>>>>
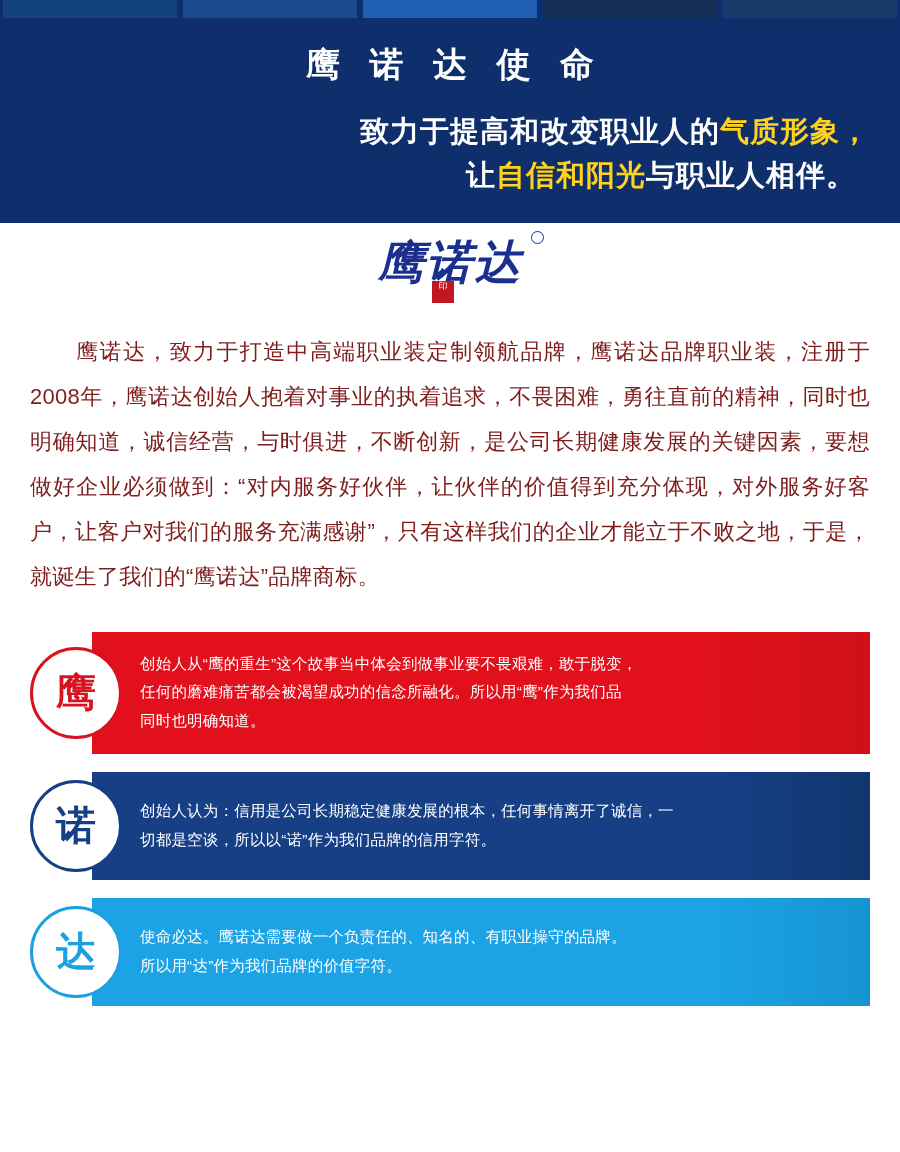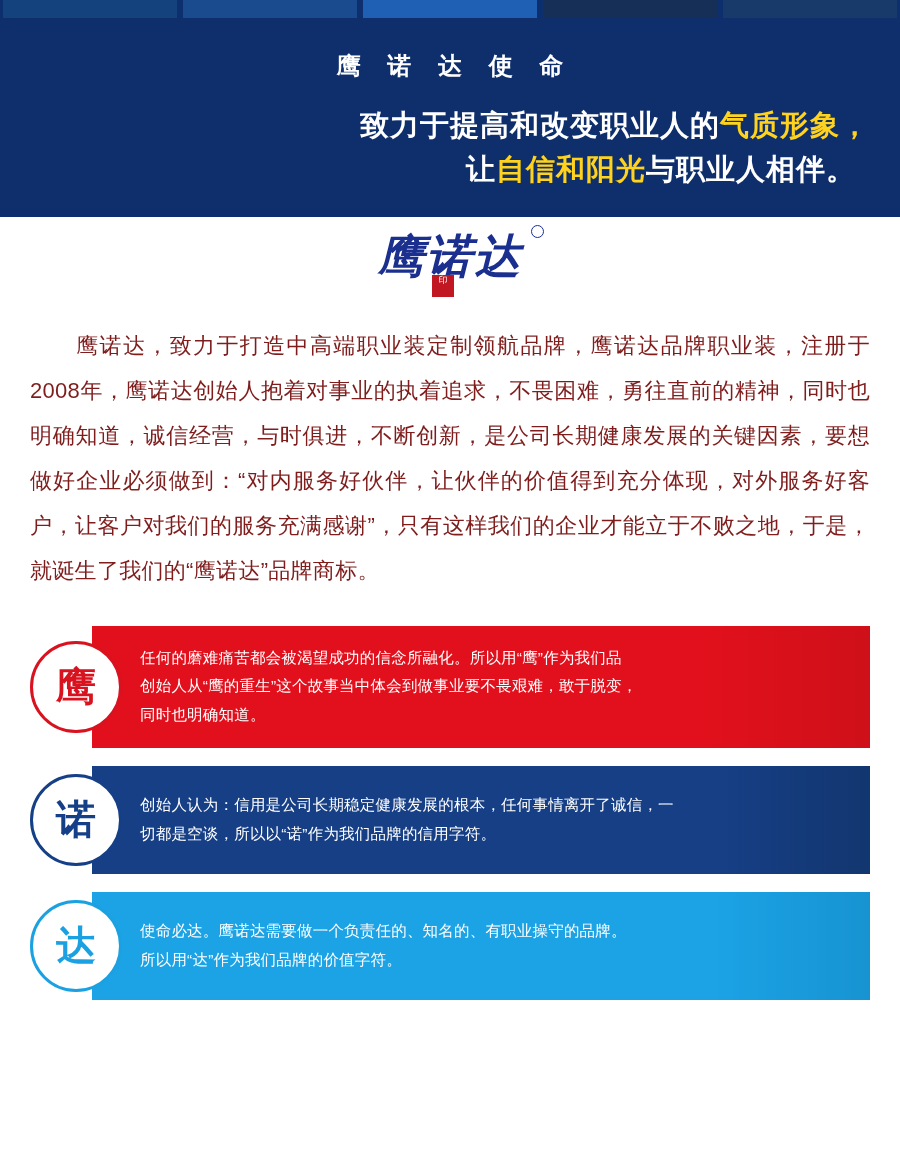--- a/index.html
+++ b/index.html
@@ -46,10 +46,10 @@
   .hero-title {
     text-align: center;
     color: #ffffff;
-    font-size: 24px;
+    font-size: 34px;
     font-weight: bold;
     letter-spacing: 10px;
-    margin: 14px 0 22px 0;
+    margin: 6px 0 22px 0;
     text-indent: 10px;
   }
   .hero-line {

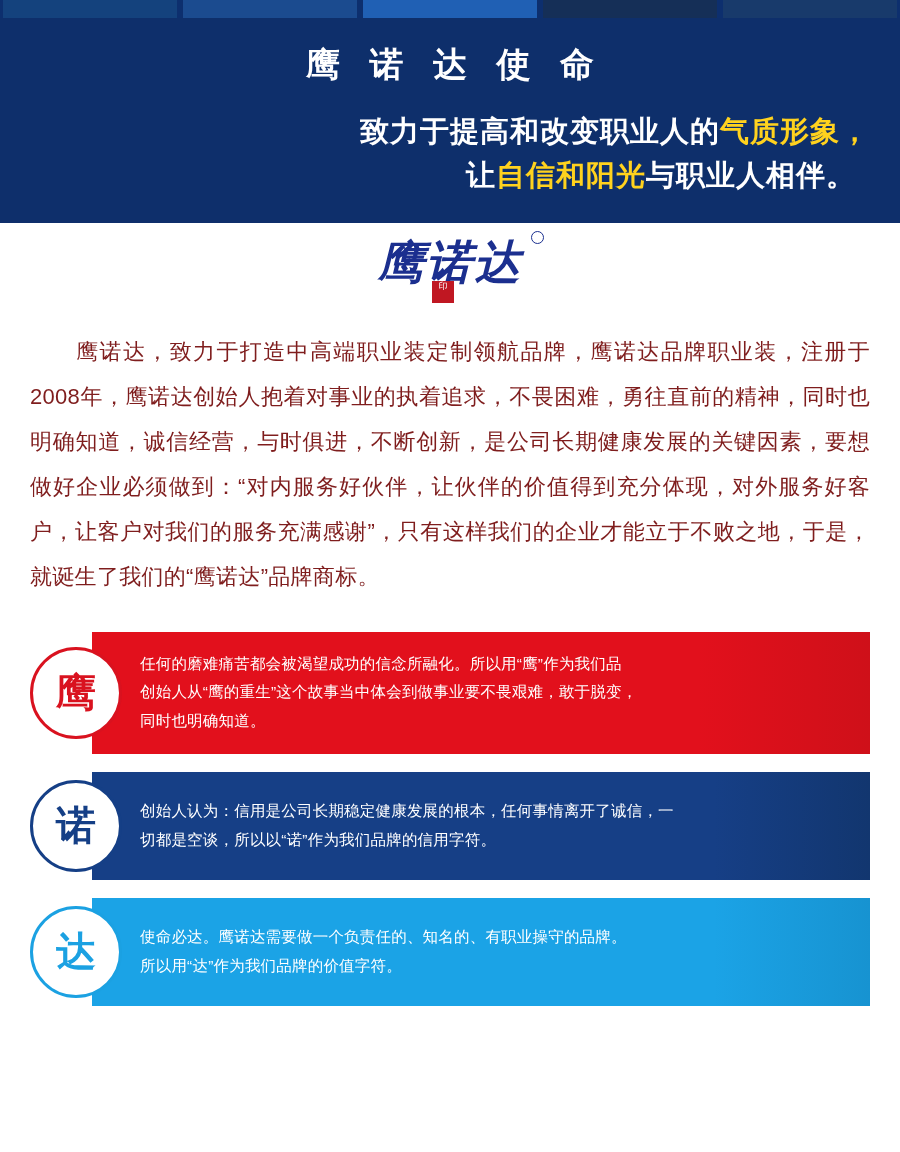--- a/index.html
+++ b/index.html
@@ -230,8 +230,8 @@
         <span>鹰</span>
       </div>
       <div class="body">
+        <div>创始人从“鹰的重生”这个故事当中体会到做事业要不畏艰难，敢于脱变，</div>
         <div>任何的磨难痛苦都会被渴望成功的信念所融化。所以用“鹰”作为我们品</div>
-        <div>创始人从“鹰的重生”这个故事当中体会到做事业要不畏艰难，敢于脱变，</div>
         <div>同时也明确知道。</div>
       </div>
     </div>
<<<<
● **Task objective**: Every line from the one containing "<div>任何的磨难痛苦都会" to the end of the material above must be written out exactly. Nothing else is wanted.

● **Answer space**:
         <div>任何的磨难痛苦都会被渴望成功的信念所融化。所以用“鹰”作为我们品</div>
-        <div>创始人从“鹰的重生”这个故事当中体会到做事业要不畏艰难，敢于脱变，</div>
         <div>同时也明确知道。</div>
       </div>
     </div>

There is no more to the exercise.